Eating lunch by myself is something I’ve wanted to do for a while, mainly for food reasons: I can order anything I want and just savor it without distractions. I also like to spend time with myself every so often, outside of a coffee shop, without having a book or computer as a crutch. I got the chance recently, and loved every minute of the experience. I felt like I was on a date with myself, and I highly recommend it. Here’s what I learned from the whole thing.

Your self-consciousness is slowly replaced by this sense of liberation, and suddenly you stop caring what other people think. I went to lunch in a crowded restaurant and asked for a table for one, and when I sat down across from an empty chair, I felt this sudden pride and strength. This is my dominion! I can do whatever I please.

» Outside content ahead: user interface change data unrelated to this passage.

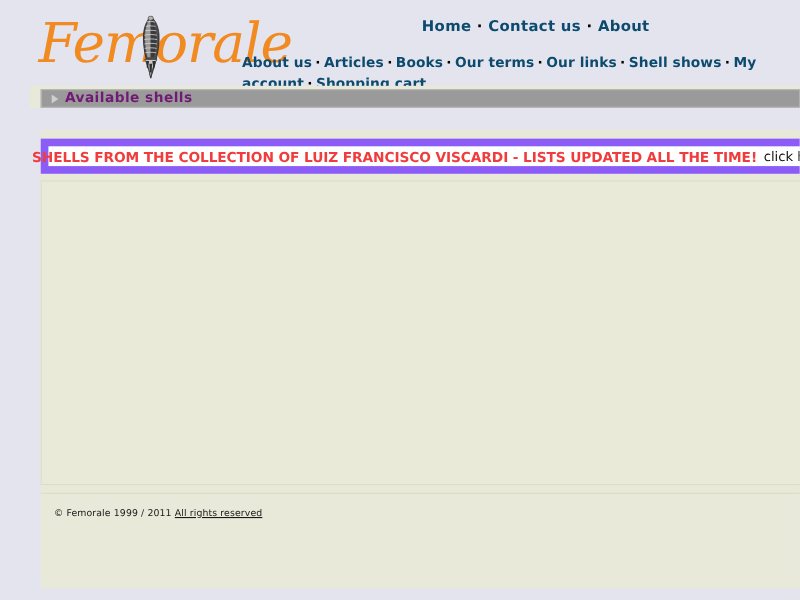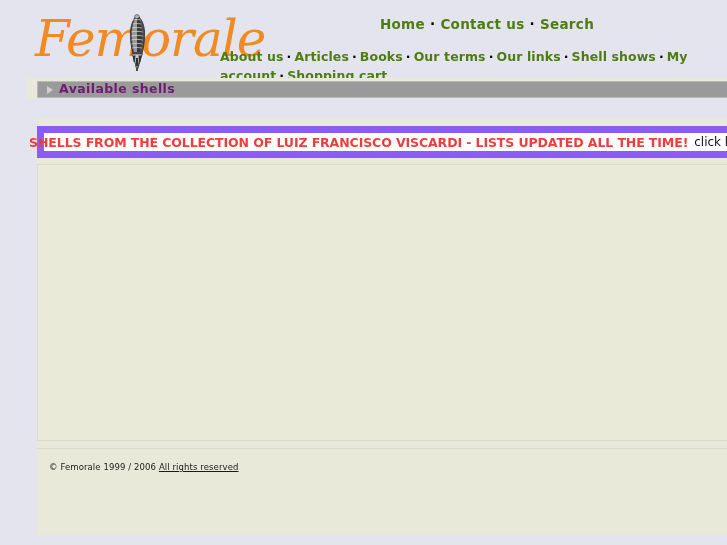--- a/index.html
+++ b/index.html
@@ -87,7 +87,7 @@
     letter-spacing: .1px;
   }
   .nav-primary a, .nav-secondary a {
-    color: #4d7c0f;
+    color: #0c4a6e;
     text-decoration: none;
   }
   .nav-sep {

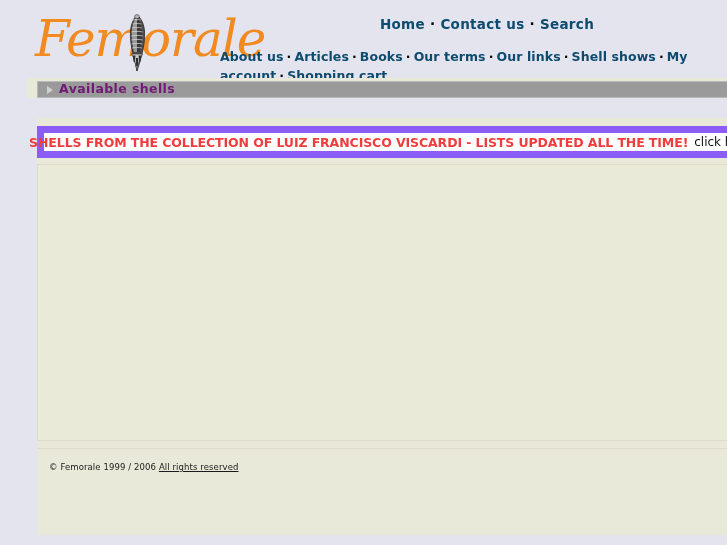--- a/index.html
+++ b/index.html
@@ -248,7 +248,7 @@
 
     <div class="navwrap">
       <div class="nav-primary">
-        <a href="#">Home</a><span class="nav-sep">·</span><a href="#">Contact us</a><span class="nav-sep">·</span><a href="#">Search</a>
+        <a href="#">Home</a><span class="nav-sep">·</span><a href="#">Contact us</a><span class="nav-sep">·</span><a href="#">About</a>
       </div>
       <div class="nav-secondary">
         <a href="#">About us</a><span class="nav-sep">·</span><a href="#">Articles</a><span class="nav-sep">·</span><a href="#">Books</a><span class="nav-sep">·</span><a href="#">Our terms</a><span class="nav-sep">·</span><a href="#">Our links</a><span class="nav-sep">·</span><a href="#">Shell shows</a><span class="nav-sep">·</span><a href="#">My account</a><span class="nav-sep">·</span><a href="#">Shopping cart</a>

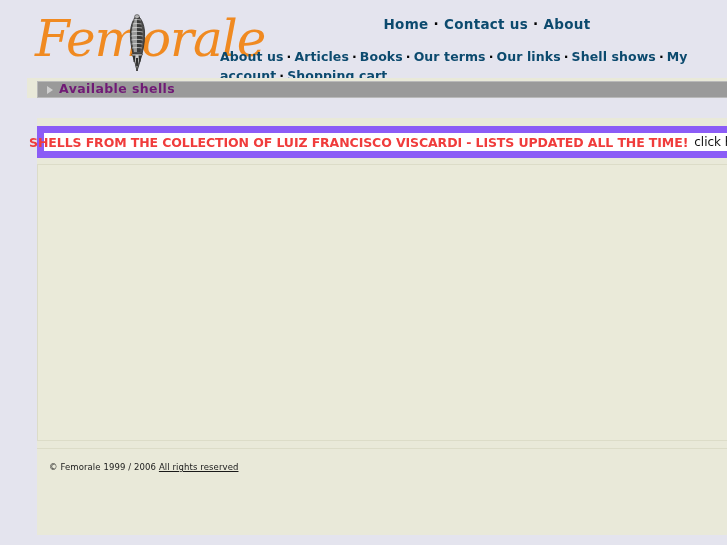--- a/index.html
+++ b/index.html
@@ -275,7 +275,7 @@
     <div class="divider"></div>
 
     <div class="footer">
-      <span>© Femorale 1999 / 2006</span>
+      <span>© Femorale 1999 / 2011</span>
       <a href="#" class="footer-link">All rights reserved</a>
     </div>
   </div>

You get to order anything you want, small or large, and can take as much time as you need. It’s a pampering experience. I looked at this awesome, full menu and thought, “what am I most excited to eat right now?” And then I ordered two of it.

You people-watch. I heard the buzz of conversations and saw people chatting excitedly or feeding their children or catching up with friends, and I loved thinking about this restaurant as a meeting place for so many people. I also noticed that you sort of become invisible, in a good way. I watched this one couple for a little while and they didn’t ever notice that I was eyeing them. It gives you insight into how people act. You can also make up stories about them.

You start to have this funny and philosophical inner dialogue. This talking-to-your-inner-self thing is enlightening. You start to understand yourself better without the noise of everyday life: massive to-do lists, having to remember train times, the voice of your boss or teacher yammering in your ear, the fears and doubts and insecurities we all have. Everything is sort of frozen for the moment and you can listen to yourself. You can take a breath.

You get much more confidence. This stranger stopped by the table and told me I was a “brave” person to be eating lunch alone and I thought that was really funny for a minute, until I stopped and wondered why it was such a big deal. There’s a stigma attached to doing anything alone in our society, perhaps for fear of being branded a loser. Doing these things anyway gives you strength against what people may think.

You can be whoever you want to be. Being alone in public makes you wonder how other people perceive you and how you act when you’re with other people. Being alone makes all those learned behaviors fall away and you’re sort of just you.

It makes you self-reflect. Eating alone is like going on a date with yourself, and it’s nice to take the time to think about the big things: What will make you happiest this year? Is there anything you’ve always wanted to do but never got the chance to? What am I really proud of having done lately? Where do you want to be in five years? Heavy stuff, but it’s a peaceful moment to mull it all over.

Next: eating dinner alone! (Now that’s intimidating…)

featured image via.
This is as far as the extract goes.